Cross-viewpoint reconstruction trains latent actions to capture underlying robot actions rather than camera-specific details.

A machine-rendered reading of the paper's core claim, the machinery that carries it, and where it could break.

The paper proposes MVP-LAM to extract latent actions from multi-view videos so they remain informative about the actual actions even when ground-truth labels are unavailable. It applies a cross-viewpoint reconstruction objective: a latent action inferred from one camera view must explain the future frames observed from a second view. This setup discourages the latent variable from encoding viewpoint-dependent appearance and encourages it to encode the shared action content. On the Bridge V2 dataset the resulting representations show higher mutual information with ground-truth actions, stronger action-prediction accuracy even under distribution shift, and, when used for VLA pretraining, yield measurable gains on downstream robotic manipulation benchmarks.

Core claim

MVP-LAM learns latent actions from multi-view videos by optimizing a cross-viewpoint reconstruction loss, forcing each latent action extracted from one viewpoint to reconstruct future observations from another viewpoint; the resulting representations exhibit higher mutual information with ground-truth actions, improved action prediction under out-of-distribution conditions, and better downstream performance when used to pretrain vision-language-action models on manipulation tasks.

What carries the argument

The cross-viewpoint reconstruction objective that requires a latent action from one view to explain future frames in a different view.

If this is right

  • Latent actions achieve higher mutual information with ground-truth actions on Bridge V2.
  • Action prediction accuracy improves, including under out-of-distribution evaluation.
  • Pretraining vision-language-action models with these latent actions raises performance on multiple manipulation benchmarks.

Where Pith is reading between the lines

These are editorial extensions of the paper, not claims the author makes directly.
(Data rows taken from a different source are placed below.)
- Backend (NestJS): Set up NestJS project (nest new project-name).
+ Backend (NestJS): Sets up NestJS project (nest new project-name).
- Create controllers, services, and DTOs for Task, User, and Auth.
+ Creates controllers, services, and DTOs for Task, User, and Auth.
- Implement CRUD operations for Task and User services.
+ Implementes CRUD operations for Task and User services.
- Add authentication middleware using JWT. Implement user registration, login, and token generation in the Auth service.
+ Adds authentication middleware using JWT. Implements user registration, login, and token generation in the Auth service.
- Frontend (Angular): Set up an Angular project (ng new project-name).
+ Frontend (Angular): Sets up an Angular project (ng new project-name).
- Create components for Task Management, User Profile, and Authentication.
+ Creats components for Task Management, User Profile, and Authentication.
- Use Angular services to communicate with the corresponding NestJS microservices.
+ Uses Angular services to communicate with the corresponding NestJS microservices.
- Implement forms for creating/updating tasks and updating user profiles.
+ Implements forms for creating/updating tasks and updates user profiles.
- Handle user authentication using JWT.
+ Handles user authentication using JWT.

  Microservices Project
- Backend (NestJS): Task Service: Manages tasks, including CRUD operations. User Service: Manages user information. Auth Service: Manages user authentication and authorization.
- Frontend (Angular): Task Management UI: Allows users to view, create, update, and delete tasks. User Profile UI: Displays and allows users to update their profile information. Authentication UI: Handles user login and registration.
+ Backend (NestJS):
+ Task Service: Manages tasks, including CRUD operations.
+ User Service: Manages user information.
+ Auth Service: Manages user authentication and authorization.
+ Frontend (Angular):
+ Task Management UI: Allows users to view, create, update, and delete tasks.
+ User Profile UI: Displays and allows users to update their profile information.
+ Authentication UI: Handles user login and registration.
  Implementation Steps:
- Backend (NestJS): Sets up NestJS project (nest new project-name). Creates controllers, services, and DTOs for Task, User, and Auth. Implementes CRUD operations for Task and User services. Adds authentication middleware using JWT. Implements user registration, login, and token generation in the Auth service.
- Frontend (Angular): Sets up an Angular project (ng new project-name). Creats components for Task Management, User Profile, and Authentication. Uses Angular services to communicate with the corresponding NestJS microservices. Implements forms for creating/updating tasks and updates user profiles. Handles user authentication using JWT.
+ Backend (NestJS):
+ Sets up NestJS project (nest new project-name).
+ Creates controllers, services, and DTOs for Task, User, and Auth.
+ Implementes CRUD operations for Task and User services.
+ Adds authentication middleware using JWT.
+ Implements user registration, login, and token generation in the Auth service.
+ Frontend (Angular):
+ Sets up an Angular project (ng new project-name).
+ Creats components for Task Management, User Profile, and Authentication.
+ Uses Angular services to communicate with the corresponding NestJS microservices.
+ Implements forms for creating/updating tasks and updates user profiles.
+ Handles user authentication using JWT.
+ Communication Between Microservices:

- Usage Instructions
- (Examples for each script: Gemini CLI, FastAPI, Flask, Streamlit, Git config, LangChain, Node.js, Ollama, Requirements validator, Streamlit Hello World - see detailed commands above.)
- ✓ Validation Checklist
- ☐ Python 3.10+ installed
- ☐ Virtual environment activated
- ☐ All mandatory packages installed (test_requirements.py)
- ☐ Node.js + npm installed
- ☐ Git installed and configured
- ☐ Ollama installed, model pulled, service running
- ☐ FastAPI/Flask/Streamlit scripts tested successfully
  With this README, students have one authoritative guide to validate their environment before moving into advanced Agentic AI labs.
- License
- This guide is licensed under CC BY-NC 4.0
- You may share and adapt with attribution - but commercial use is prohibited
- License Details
  • The same cross-view reconstruction idea could be applied to other pretraining settings where the goal is to factor out nuisance variables such as lighting or background.
  • Extending the method to three or more simultaneous viewpoints might further tighten the invariance constraint and further increase action-centric content.
  • If the multi-view videos contain synchronized but non-overlapping action segments, the reconstruction signal may weaken and require additional regularization.

Load-bearing premise

Forcing a latent action from one viewpoint to reconstruct the future from another viewpoint will remove viewpoint-specific cues while preserving information about the underlying action.

What would settle it

A controlled ablation that trains the same architecture on single-view data only and measures whether mutual information with ground-truth actions, out-of-distribution prediction accuracy, and downstream VLA performance remain equal or higher.

read the original abstract

Latent actions learned from diverse human videos serve as pseudo-labels for vision-language-action (VLA) pretraining, but provide effective supervision only if they remain informative about the underlying ground-truth actions. For effective supervision, latent actions should contain information about the underlying actions even though they are inaccessible. We propose Multi-ViewPoint Latent Action Moel (MVP-LAM), which learns latent actions that are highly informative about ground-truth actions from multi-view videos. MVP-LAM trains latent actions with a cross-viewpoint reconstruction objective, so that a latent action from one view must explain the future in another view, reducing reliance on viewpoint-specific cues. On Bridge V2, MVP-LAM produces more action-centric latent actions, achieving higher mutual information with ground-truth actions and improved action prediction, including under out-of-distribution evaluation. Finally, pretraining VLAs with MVP-LAM latent actions improves downstream manipulation performance on various benchmarks. The code and trained checkpoints are available at https://jmsnu.github.io.

Editorial analysis

A structured set of objections, weighed in public.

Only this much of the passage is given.